I would eat alone and dread Xmas knowing I would have to sit in a quiet dining room. To get around that I would wolf my food down in record time just so I could leave the room as quickly as possible.


I would isolate myself from people and I still do today to avoid noises. I get tense and irritated and want to explode but end up imploding. I will always have my music high and this is how I like it to drown out any noises but it isolates me from the world around me which is quite sad really.


At work I force myself to go to a place everyday to do a job next to people talking and typing and sometimes I just need silence to get my brain to do what it needs to do then I sit there annoyed because I am trying to think and can't think and I have noise cancelling headphones and I have support but as I said I can't be fixed. Sometimes I wonder 'do I really need a job'. However, I am lucky. I can reach out I can work from home just to give me a breather. Sometimes a breather is what I need. Sitting in a car in the dead of night with no engine running or sinking to the bottom of a swimming pool is my only relief from the world around me.

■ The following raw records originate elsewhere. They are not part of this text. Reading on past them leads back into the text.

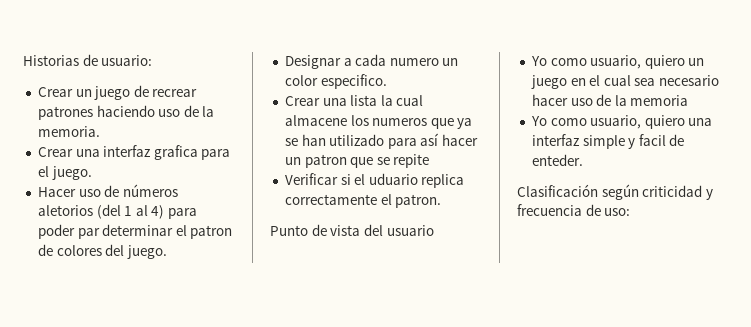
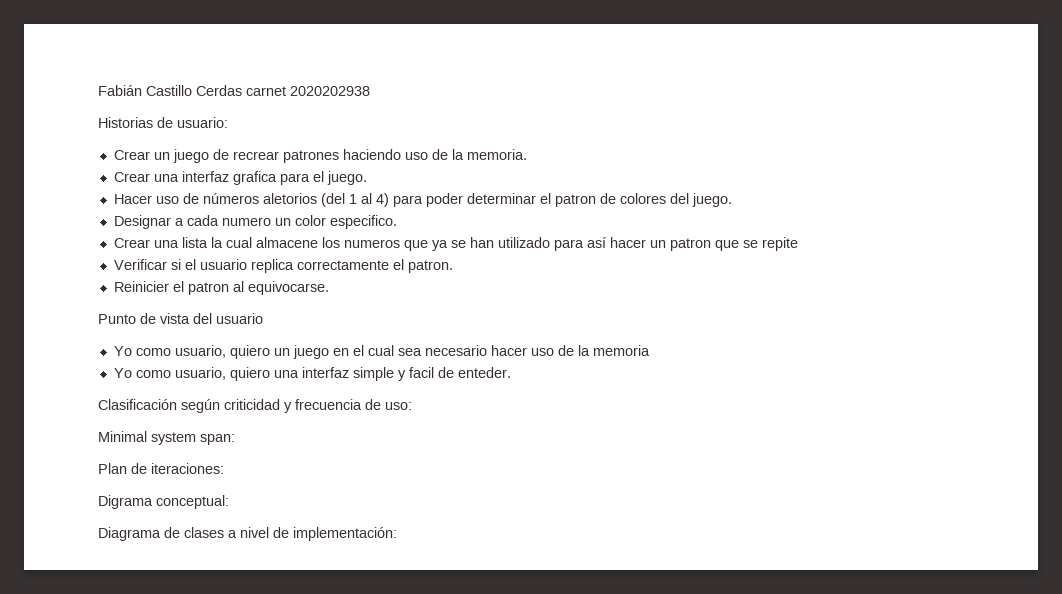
(23, 60) none -> [98,85,370,96] Fabián Castillo Cerdas carnet 2020202938 //
[77,228,100,239] par -> (463, 200) none
[368,173,418,185] uduario -> [199,259,247,270] usuario
(442, 201) none -> [113,281,329,295] // Reinicier el patron al equivocarse.
(631, 212) none -> [98,431,235,445] [98,463,224,474] [98,495,229,509] [98,527,397,541] // Minimal system span: // Plan de iteraciones: // Digrama conceptual: // Diagrama de clases a nivel de implementación:

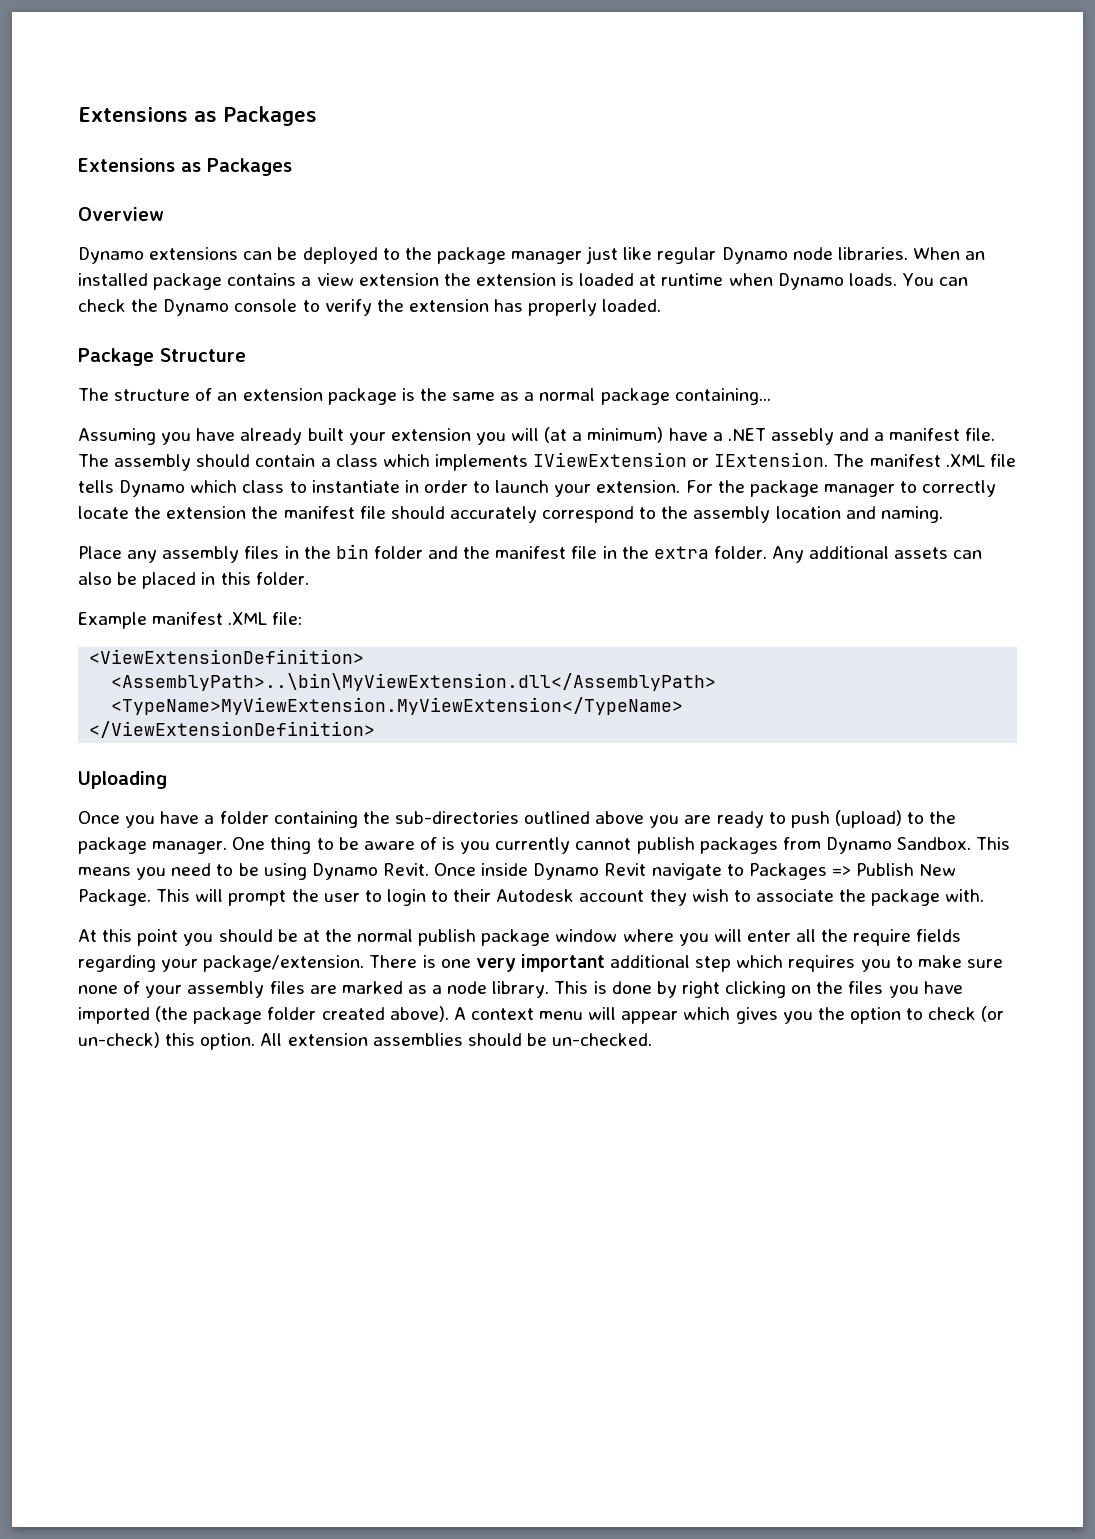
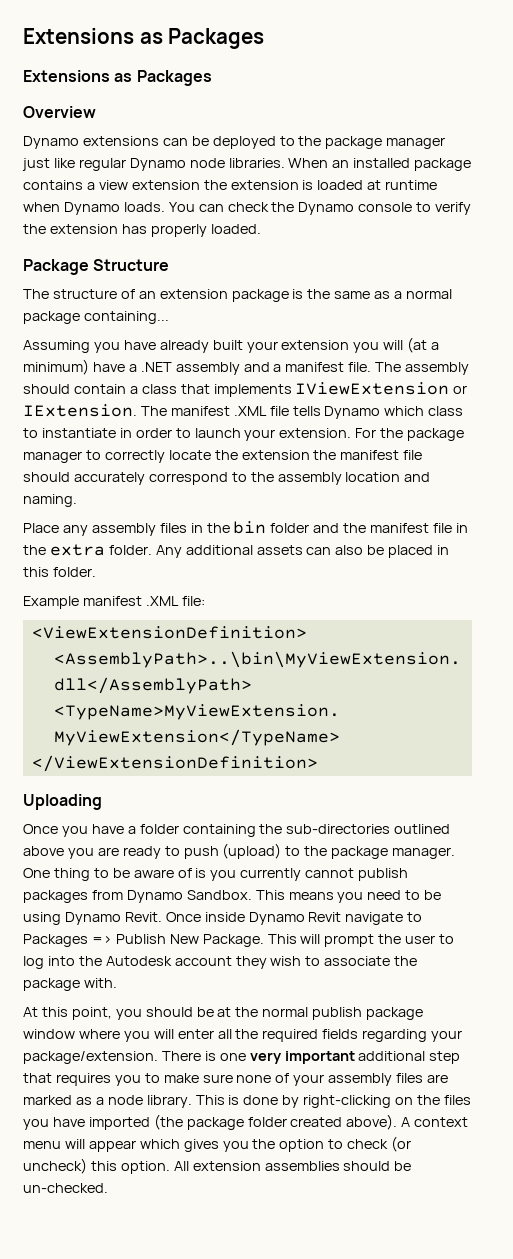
[770,428,834,445] assebly -> [175,362,240,375] assembly
[382,454,430,467] which -> [180,384,210,394] that
[386,889,492,906] login to their -> [23,956,102,969] log into the
[137,929,179,946] point -> [71,1007,112,1020] point,
[853,929,912,946] require -> [262,1029,319,1042] required
[736,955,784,968] which -> [23,1073,52,1083] that
[681,981,787,998] right clicking -> [303,1095,392,1108] right-clicking
[78,1032,160,1048] un-check) -> [23,1158,87,1174] uncheck)

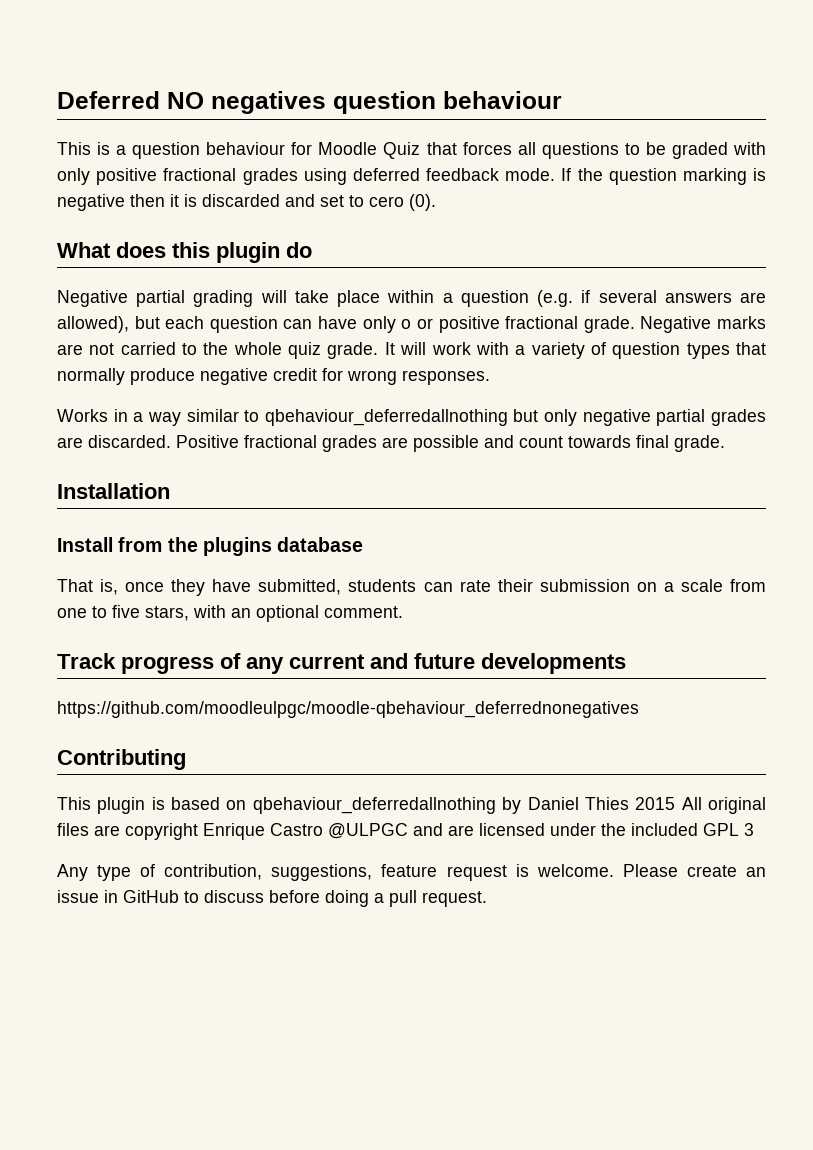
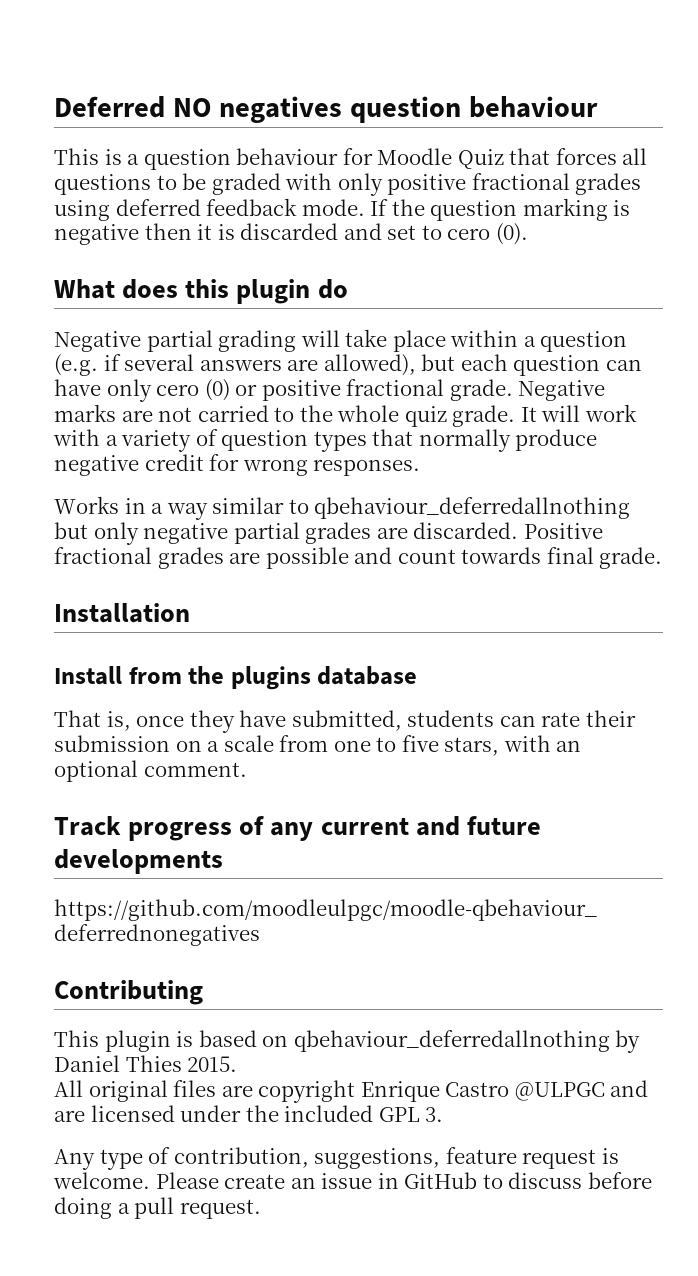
[401,319,412,329] o -> [156,379,230,401] cero (0)
[635,797,676,810] 2015 -> [187,1056,238,1072] 2015. //
[744,823,754,836] 3 -> [425,1107,444,1122] 3.

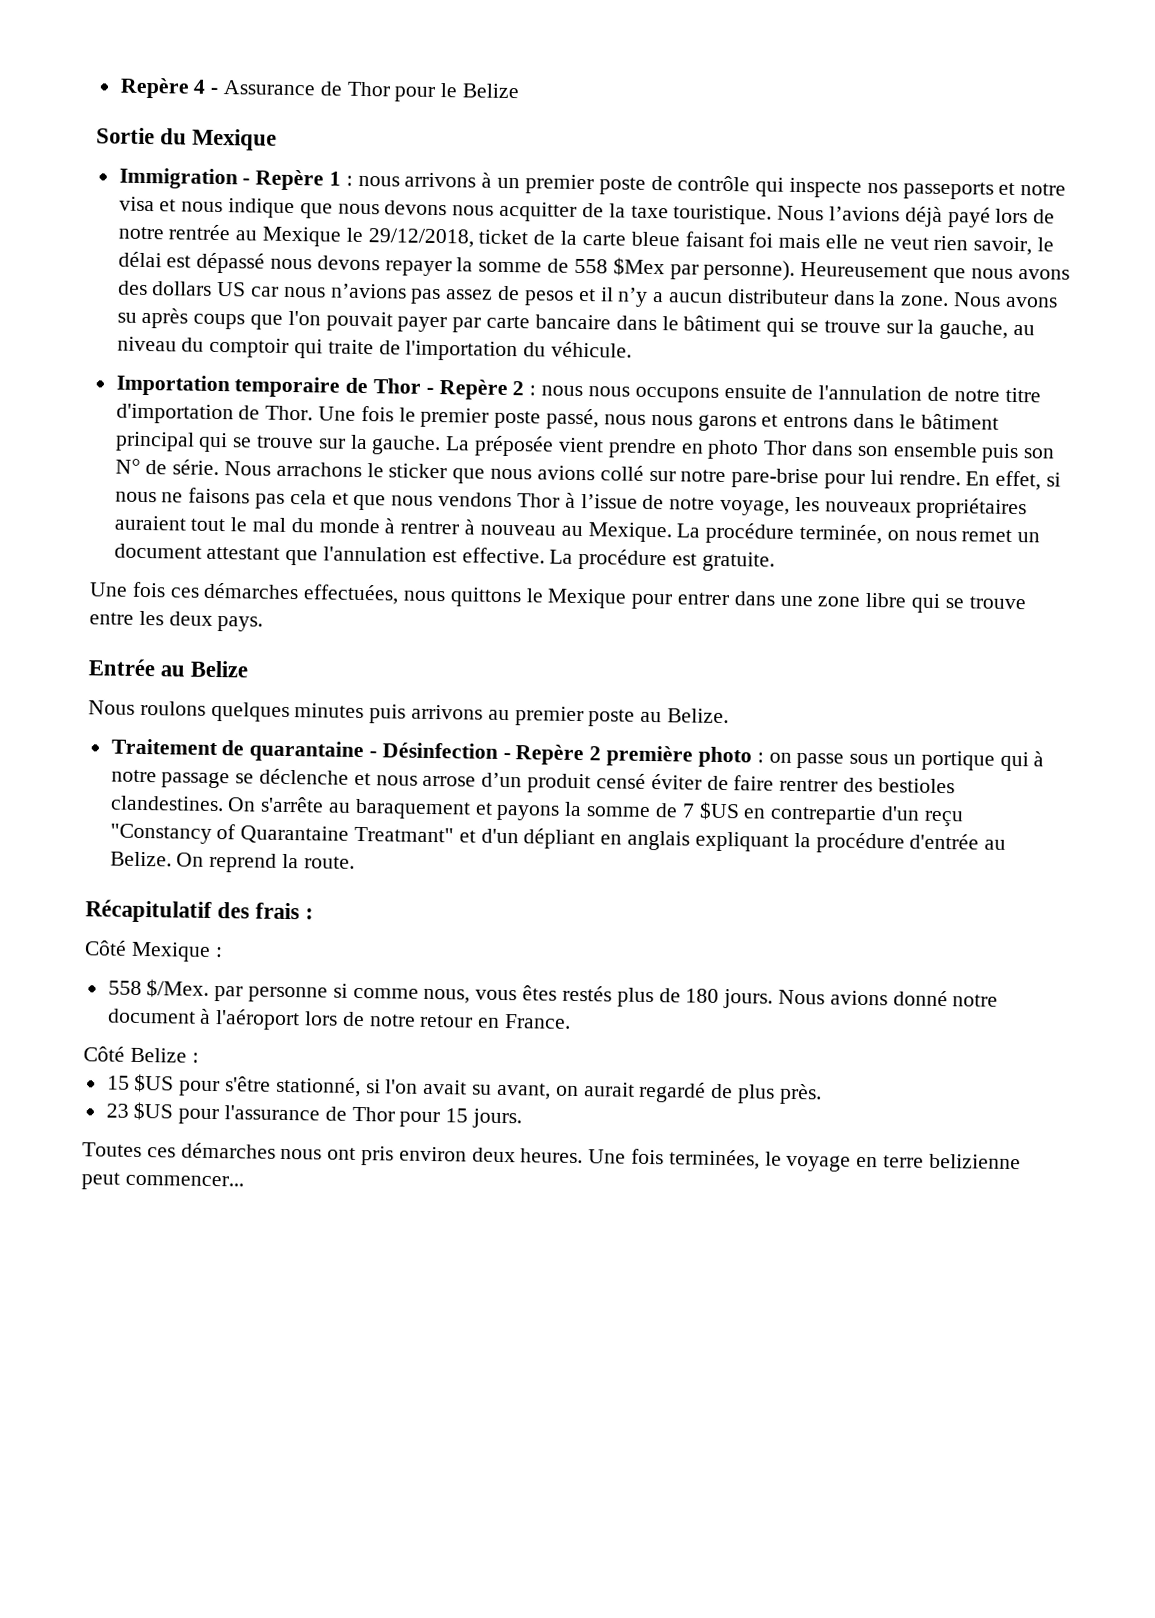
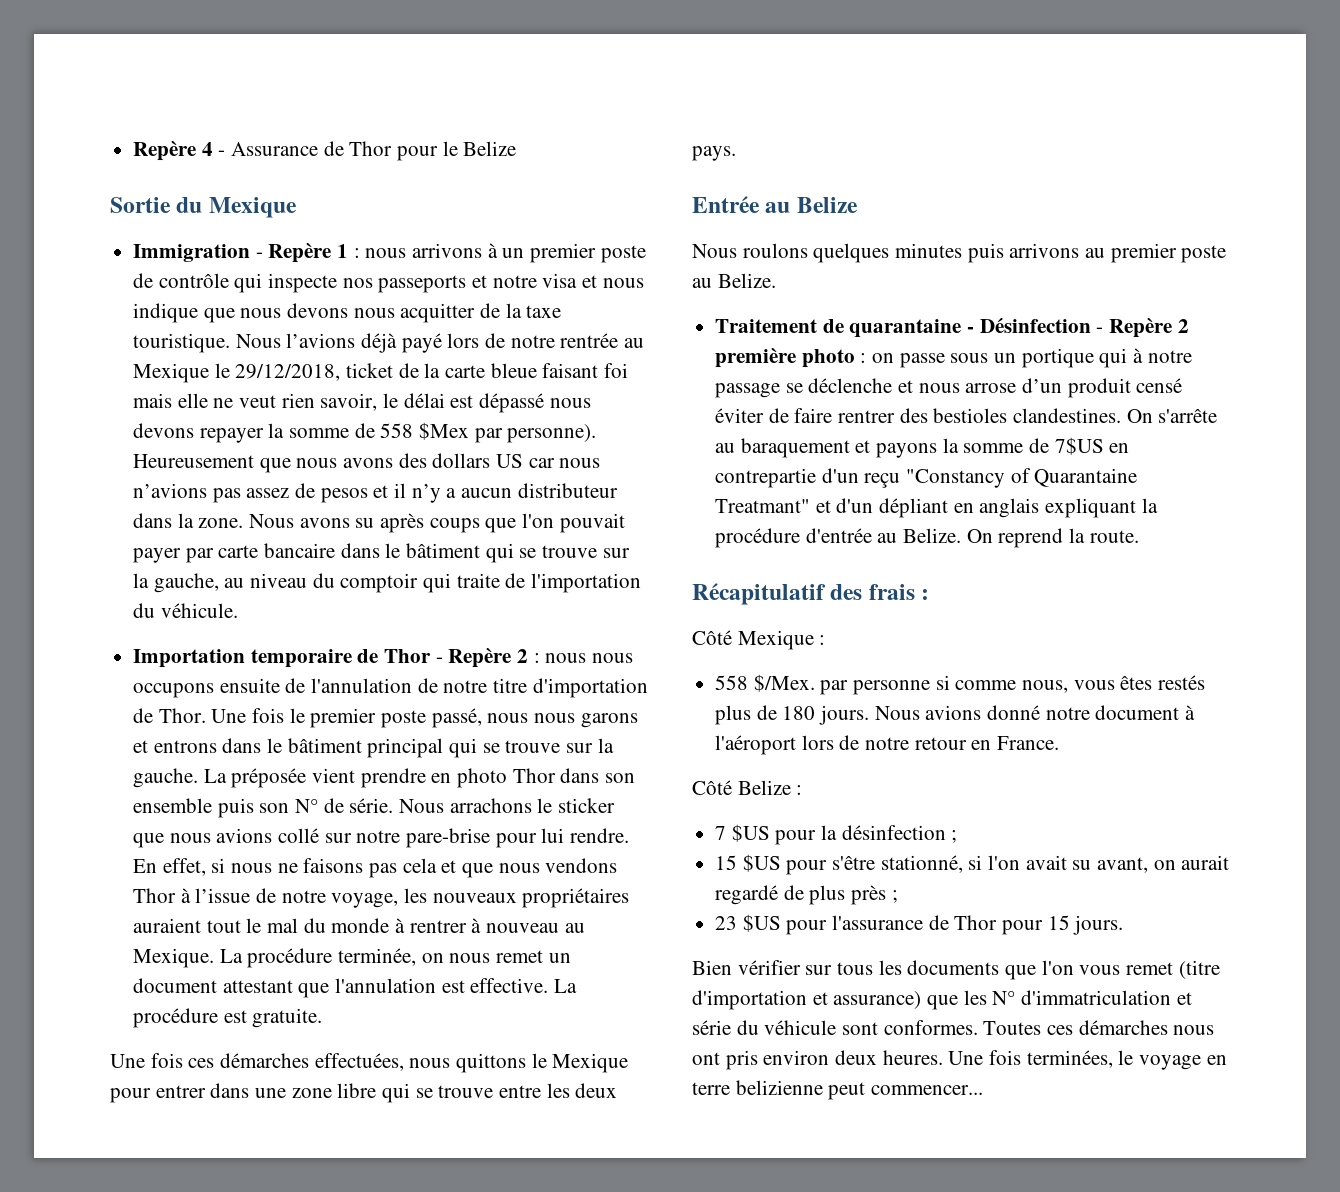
[681,801,740,821] 7 $US -> [1054,437,1104,455] 7$US
(199, 1057) none -> [715,824,958,845] // 7 $US pour la désinfection ;
[778,1083,822,1105] près. -> [851,885,898,905] près ;
(523, 1118) none -> [692,960,1220,980] [692,990,1192,1010] [692,1020,978,1035] Bien vérifier sur tous les documents que l'on vous remet (titre d'importation et assurance) que les N° d'immatriculation et série du véhicule sont conformes.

IT IS HARD. Why should I not be a successful adult just because I am literally scared of noises. I push myself to burnout often. I try to recharge best I can but I can only do it by pushing people away to be left alone to deal with the exhaustion.


I don't want sympathy I want understanding that being autistic is not easy. Functioning labels for all the reasons above are not helpful and only cause further distress because people just see an irritated person being off with them and do not understand the reasons why because to them they don't even notice.


An autistic brain picks up and processes things in every little detail most people miss. It is beautifully exhausting.